ВОРОНОВЫ РОДИТЕЛИ[18]
В просторной горнице вращались с жужжанием три прялки, двое ребятишек учили за столом уроки, мужчина мотал пряжу, а у печи храпела собака.
«Даже не знаю, почему бы учителю не зайти к нам вечерком, — произнесла статная женщина, что пряла на другом конце стола, — обидели мы его что ли?»
То была жена судебного заседателя, с которой мы уже познакомились в последнем выпуске календаря. Учитель обещал зайти на днях и утолить ее любопытство, поведав, что же там такое приключилось с ужасными родителями. Муж утешал, мол, вряд ли они чем-то провинились перед учителем, в последний раз как пекли, даже послали ему каравай. Но не может же он все время ходить к ним на посиделки, ему и с женой и детьми побыть надо, а это, думается, ему и самому в радость.
Тут раздался стук, и еще до того, как начали гадать, кто бы это мог быть, дверь распахнулась и вошел учитель. «Доброго вам вечера! — сказал он. — Господи, я уж думал, не доберусь до вас, ну и ветер поднялся».
«Милости просим, господин учитель! — воскликнула жена заседателя, вытерла руки о фартук и протянула их навстречу гостю. — Ждали вас и уж думали, провинились чем перед вами, вот вы и не заходите».
«Боже упаси, — ответил учитель, — что за выдумки! Да если бы все были, как вы, лучшего и пожелать нельзя. Я так всегда жене и говорю: да если б не жена судебного заседателя, туго бы мне здесь пришлось».

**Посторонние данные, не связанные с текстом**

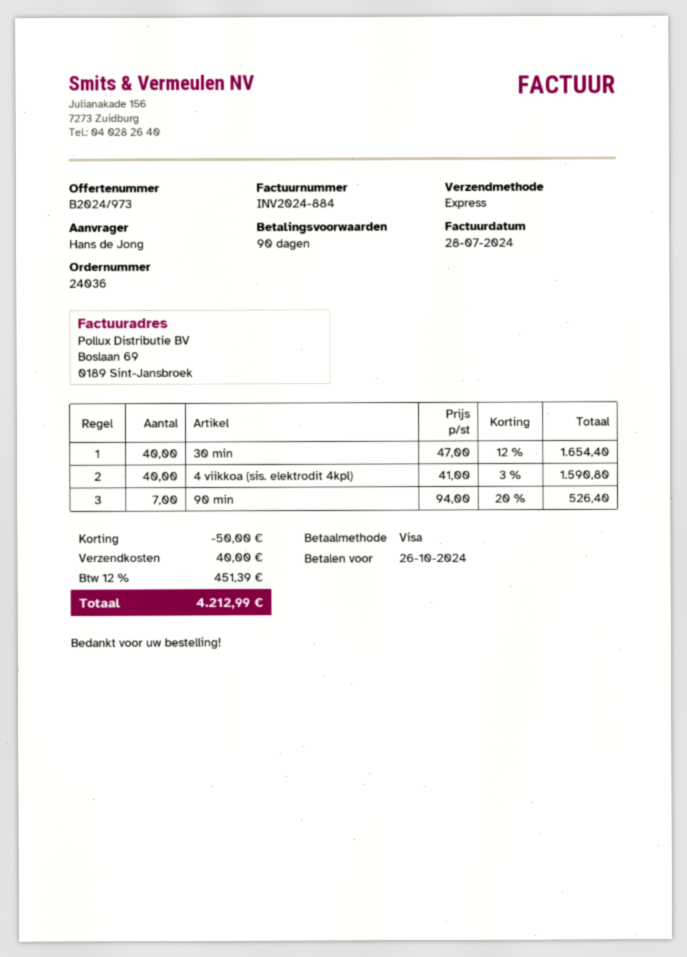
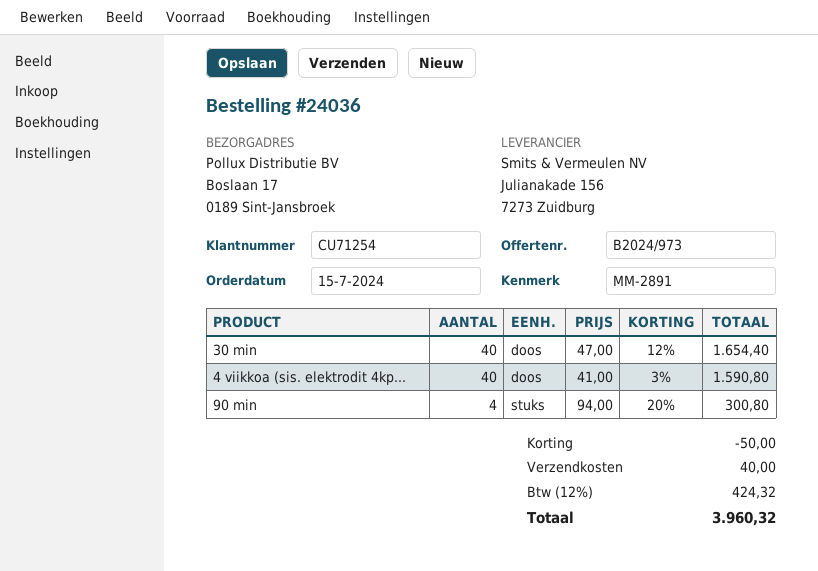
90 min: 7 x 94.00 - 20% = 526.40 -> 4 x 94.00 - 20% = 300.80
tax: 12% = 451.39 -> 12% = 424.32
total: 4212.99 -> 3960.32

«Ах, бросьте, господин учитель, не стоит, ведь начнут болтать, а вас-то вся община почитает, я ж со стыда сгорю, — затараторила заседательша. — А теперь давайте, я уж вся извелась, расскажите скорее об этих нерадивых родителях, а то я уж понапридумывала себе бог знает чего».
Пробормотав что-то, учитель сел за стол и начал:
«Я родом издалека, из Оберланда, где бушуют лавины и журчат реки и ручьи, где скачут серны, а высоко в небе кружат ягнятники. О, это прекрасная земля, Оберланд, но очень бедная; в некоторых домах по ползимы хлеба не видят; на масленицу вместо пирогов едят цигер[19]
, так он твердый, как камень.Стоял в моей деревеньке под горой маленький дом, пустовал подолгу; жили в нем только те, кто не мог найти или купить иного жилья. Нас, детей, при виде этого дома пробирала дрожь, так что подойти к нему никто и не решался.